PGMiner : Complete Proteogenomics Workflow; from Data Acquisition to Result Visualization
Keywords: Proteogenomics, KNIME
In parallel with the development of nucleotide sequencing an equally important interest in further describing
the sequence in terms of function arose. Following the advent of next generation sequencing, the current
bottleneck is the annotation of available genomic sequences. While sequencing the transcriptome allows for
determining expressed nucleotide sequences, it is limited since it may not be possible to sequence the expressome
under all possible conditions. Proteomics, currently based in mass spectrometry, can perform sequencing on the
protein level and thereby complement transcriptomics studies. Moreover, there exists information such as post
translational modification events which can only be determined on the proteomics level. Therefore, it is essential
to combine proteomics and genomics. For that purpose, a number of proteogenomics data analysis pipelines have been described.

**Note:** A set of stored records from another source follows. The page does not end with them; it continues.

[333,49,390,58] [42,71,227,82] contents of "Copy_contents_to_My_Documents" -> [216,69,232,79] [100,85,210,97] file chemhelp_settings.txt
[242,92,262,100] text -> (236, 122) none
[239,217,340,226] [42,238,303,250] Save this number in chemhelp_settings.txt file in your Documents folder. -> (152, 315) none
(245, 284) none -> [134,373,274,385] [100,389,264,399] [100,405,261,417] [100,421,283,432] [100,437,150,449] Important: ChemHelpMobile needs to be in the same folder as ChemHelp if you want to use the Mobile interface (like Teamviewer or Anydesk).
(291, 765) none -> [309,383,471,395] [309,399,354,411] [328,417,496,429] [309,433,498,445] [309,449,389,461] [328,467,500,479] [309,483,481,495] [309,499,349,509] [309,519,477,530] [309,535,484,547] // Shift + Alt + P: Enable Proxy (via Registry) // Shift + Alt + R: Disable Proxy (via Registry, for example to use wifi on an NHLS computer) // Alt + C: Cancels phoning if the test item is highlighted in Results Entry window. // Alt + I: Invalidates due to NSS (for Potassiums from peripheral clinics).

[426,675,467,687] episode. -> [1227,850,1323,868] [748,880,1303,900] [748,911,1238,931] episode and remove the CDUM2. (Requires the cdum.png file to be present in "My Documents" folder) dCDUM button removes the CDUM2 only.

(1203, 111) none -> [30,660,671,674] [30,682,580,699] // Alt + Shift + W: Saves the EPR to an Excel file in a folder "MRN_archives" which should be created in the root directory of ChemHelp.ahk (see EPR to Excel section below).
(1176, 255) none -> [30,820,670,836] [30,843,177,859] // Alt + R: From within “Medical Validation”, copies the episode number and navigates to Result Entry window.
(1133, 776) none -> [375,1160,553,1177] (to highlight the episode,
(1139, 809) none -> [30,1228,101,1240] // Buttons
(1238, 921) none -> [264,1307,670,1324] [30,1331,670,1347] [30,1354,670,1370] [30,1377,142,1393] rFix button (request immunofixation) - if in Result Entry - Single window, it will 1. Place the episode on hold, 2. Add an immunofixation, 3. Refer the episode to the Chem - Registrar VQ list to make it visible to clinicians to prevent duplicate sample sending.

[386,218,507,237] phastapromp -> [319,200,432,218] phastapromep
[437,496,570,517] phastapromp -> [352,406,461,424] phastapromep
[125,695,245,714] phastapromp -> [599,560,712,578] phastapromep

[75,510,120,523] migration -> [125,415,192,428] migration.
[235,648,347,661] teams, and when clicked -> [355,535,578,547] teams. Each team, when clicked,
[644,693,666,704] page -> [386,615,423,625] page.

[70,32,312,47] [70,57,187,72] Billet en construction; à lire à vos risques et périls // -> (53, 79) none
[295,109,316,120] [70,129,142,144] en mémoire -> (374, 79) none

Here we describe a novel proteogenomics workflow which encompasses everything from the acquisition of data to result
visualization in the Konstanz Information Miner, a state of the art workflow management and data analytics platform.
This new workflow, entitled PGMiner, not only includes all data analysis steps, but is highly customizable which is
rather cumbersome for most existing pipelines. Moreover, no burdensome installation processes have to be performed
making PGMiner the most user friendly tool available.
The current version of PGMiner includes 4 main categories. The nodes that are related to each category are listed. Detailed descriptions
on nodes and their configurations
can be reached via Node description panel in KNIME platform.
- File operation: 3-frame or 6-frame translation of list of databases
- Database equalization: Creation of equalized databases
- DatabaseSearchResultMerger: Returns one result file of an algorithm which searches same spectra file against multiple databases
- FDR: False discovery rate calculation based on target-decoy approach
- ConsensusDBSearchResult: Majority vote calculation
- WuManber exact peptide sequence search
- EnzymeChecker: Checks whether mapped peptide locations confirm enzymatic cleavage rule
- Annotation mapping: Maps peptide genomic locations to annotation GFF file of the organism
The current release of PGMiner runs on KNIME 3.0.1 Full Analytics
,nstalled on Linux and Windows.
Java versions must be 1.8.
In case PGMiner update site will be used, there is no installation rather than Java 1.8 and KNIME 3.0.1 Full Analytics
PGMiner supports latest versions of following MS Search engines. These tools are available with PGMiner, thus no installation is required.
PGMiner database search engine runners require to be set configuration files which can be found under Downloads section.
The parameter names are correlated to definitions given by algorithms. Please see detailed information about settings from algorithms's web pages.
Besides that makeblastdb tool of NCBI Blast is available.
PGMiner search engine runners currently support only .MGF(Mascot Generic Format).Therefore, MS/MS data in different format must
be converted to .mgf format by using OpenMS FileConverter which is already available on KNIME 3.0.1 Full Analytics
We recommend running PGTools on a minimum of four core computers with minimum 20GB RAM.